▸ **Your assignment**
Exactly reproduce the entries, dropping any pictures from your copy.

▸ **Records supplied**
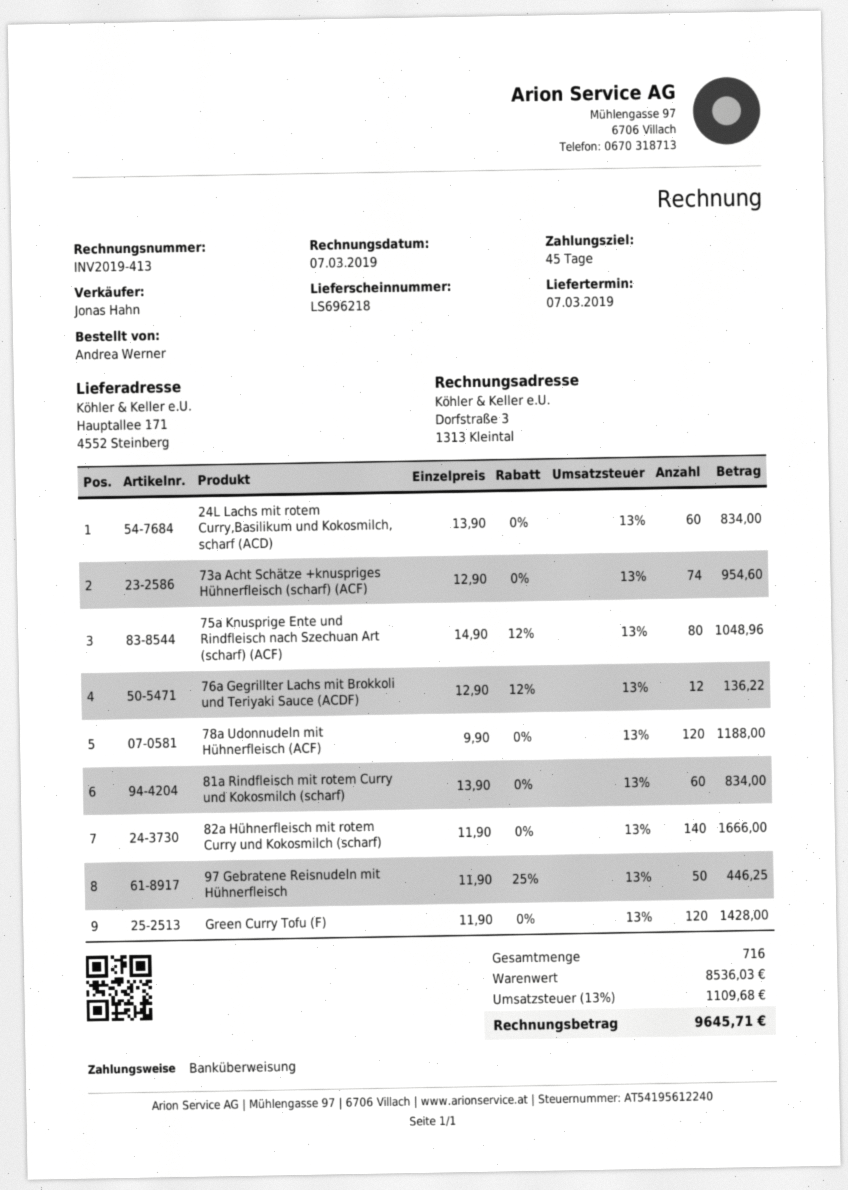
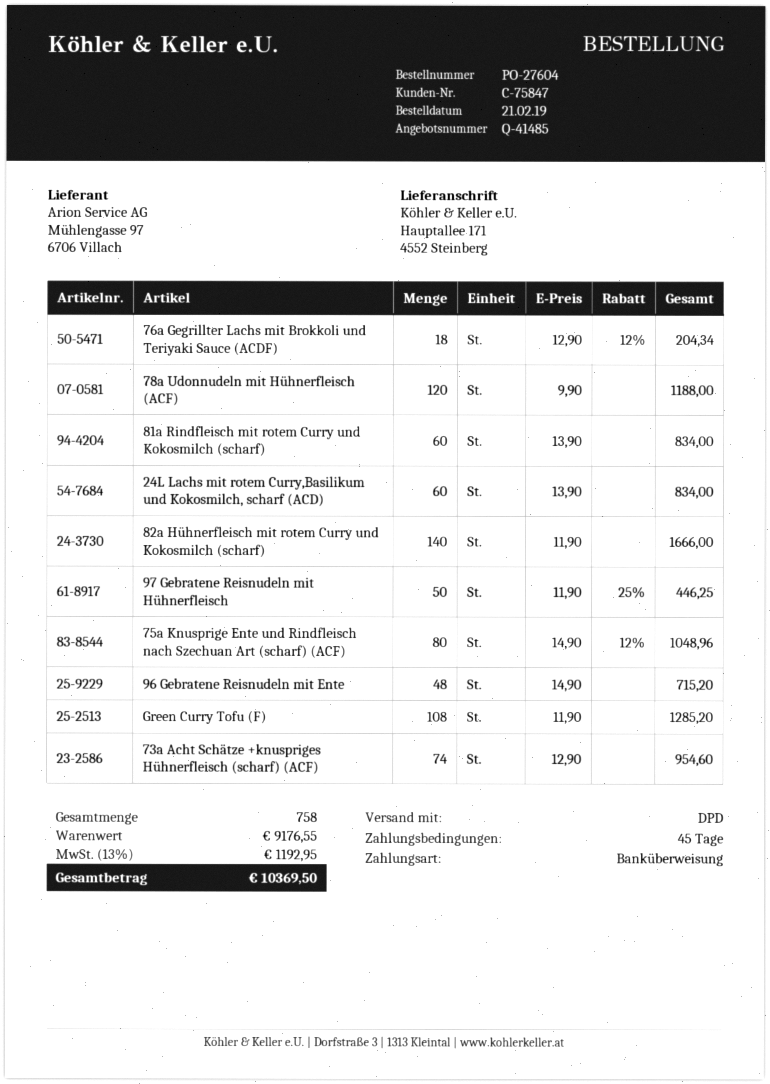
76a Gegrillter Lachs mit Brokkoli und Teriyaki Sauce (ACDF): 12 x 12.90 - 12% = 136.22 -> 18 x 12.90 - 12% = 204.34
Green Curry Tofu (F): 120 x 11.90 = 1428.00 -> 108 x 11.90 = 1285.20
96 Gebratene Reisnudeln mit Ente: none -> 48 x 14.90 = 715.20
total quantity: 716 -> 758
subtotal: 8536.03 -> 9176.55
tax: 13% = 1109.68 -> 13% = 1192.95
total: 9645.71 -> 10369.50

▸ **Reply to the exercise**
76a Gegrillter Lachs mit Brokkoli und Teriyaki Sauce (ACDF): 12 x 12.90 - 12% = 136.22 -> 18 x 12.90 - 12% = 204.34
Green Curry Tofu (F): 120 x 11.90 = 1428.00 -> 108 x 11.90 = 1285.20
96 Gebratene Reisnudeln mit Ente: none -> 48 x 14.90 = 715.20
total quantity: 716 -> 758
subtotal: 8536.03 -> 9176.55
tax: 13% = 1109.68 -> 13% = 1192.95
total: 9645.71 -> 10369.50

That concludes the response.